Küresel çapta özel sermaye fonlarının odağındaki sektörlerde ise ciddi bir farklılık yaşanmadı. Teknoloji, sağlık hizmetleri, gayrimenkul ön planda kalmaya devam etti. 2022’nin ilk yarısında bu üç sektör tüm PE (Özel sermaye fonları) anlaşmalarının yaklaşık yarısını oluşturdu.
Yaşanan düşüşün kilit faktörleri arasında, dalgalanmaların yüksek olduğu dönemlerde yaşanan satıcı ve alıcılar arasındaki beklenti farklılığı bulunuyor. Pek çok örnek, 2022 yılı sonları ya da 2023 yılı başlarında bir resesyonun fiyatlandığını gösteriyor.
– Yeni toplanan fon tutarları sert rüzgarlara rağmen güçlü kalmayı sürdürüyor
Açıklamaya göre, işlemlerdeki azalmanın bir benzeri, özel sermaye fonları sektörünün yeni fon toplama sürecinde de yaşanıyor. Sektördeki şirketler, bir önceki yılın aynı dönemine göre yüzde 15 düşüşle 257 milyar dolar yeni fon toplayabildi.
Çıkışlardaki (exit) düşüşün dikkati çeken bir yanı da satın alma işlemlerine oranla daha keskin bir hareket göstermesi oldu. Çıkış hacmi 2022’nin ilk yarısında yüzde 35 düşüşle 363 milyar dolara geriledi.

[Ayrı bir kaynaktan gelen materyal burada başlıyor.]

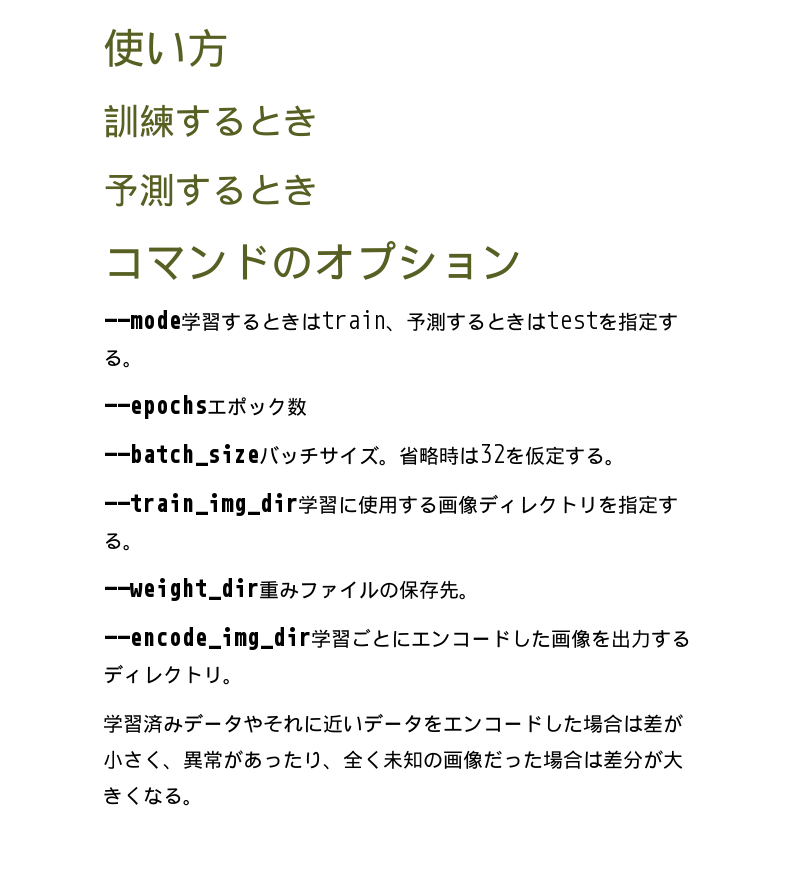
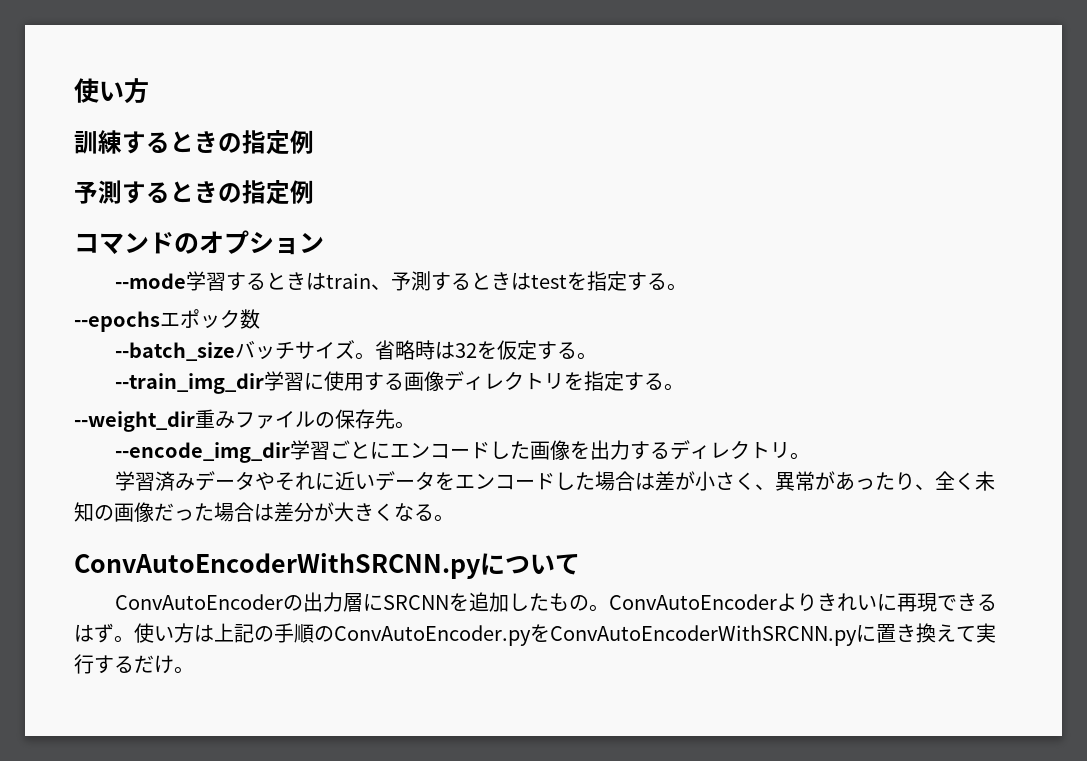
[103,173,319,207] // 予測するとき -> [218,130,314,155] [74,180,314,205] の指定例 // 予測するときの指定例
(203, 802) none -> [74,553,580,579] [115,592,998,612] [74,623,996,646] [74,654,194,674] // ConvAutoEncoderWithSRCNN.pyについて // ConvAutoEncoderの出力層にSRCNNを追加したもの。ConvAutoEncoderよりきれいに再現できるはず。使い方は上記の手順のConvAutoEncoder.pyをConvAutoEncoderWithSRCNN.pyに置き換えて実行するだけ。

Ciddi oranda düşüş yaşanan bir diğer alan ise özel sermaye fonları tarafından desteklenen halka arzlar oldu. Halka arz penceresinin yeni ihraçlara etkin bir şekilde kapanmasıyla yılın ilk yarısında yüzde 93 gibi ciddi bir düşüş yaşandı. Borsada işlem gören özel amaçlı satın alma şirketlerine (SPAC) yapılan satışlar ise daha sert düştü. Bu tür anlaşmalar geçen yıl neredeyse her beş çıkıştan birini temsil ederken, pazardaki güçlü ters rüzgarlar nedeniyle özel sermaye fonu şirketlerinin SPAC şirketlerine satış yapma kabiliyeti ciddi şekilde sınırlandı.
– "Kolları sıvama zamanı"
Açıklamada konuya ilişkin değerlendirmesine yer verilen EY Türkiye Özel Sermaye Fonları Sektör Lideri Musa Gezer, şunları kaydetti:
"Özel sermaye fonları (Private Equity) sektörü, son 10 yıllık dönemde ağırlıklı olarak büyüme odaklı yatırımlara yönelmişti. Ancak yükselen faiz oranları, 'her ne pahasına olursa olsun büyüme' odağına dayalı yatırım stratejilerini, 'değer odaklı yatırımlara' doğru yönlendirebileceğini düşünüyoruz. Bununla birlikte, ekosistemin daha önce hiç olmadığı kadar hazır durumda olduğunu da söyleyebiliriz. Şirketlerin yatırımlarını yaptığını, operasyonel yeteneklerini geliştirdiği ve karşılarına çıkacak zorluk ve değişimlere yanıt vermek için doğru kaynaklara sahip olduklarını görüyoruz. Raporumuzda piyasadaki yüksek dalgalanma, enflasyonist baskılar ve artan faiz oranları detaylı bir şekilde analiz edildi. Özel sermaye fonları sektörü tarafında dikkat çekilen değerlerin ve bakış açılarındaki değişikliklerin ardından, en önemli konu ise 'katma değer' olacak gibi görünüyor. Mevcut piyasa koşulları işletmeleri buna yöneltirken, tedarik zinciri yönetimi, fiyatlandırma optimizasyonu, dijital dönüşüm, işletme sermayesi ve benzeri konular için şimdi 'kolları sıvama zamanı' diyebiliriz."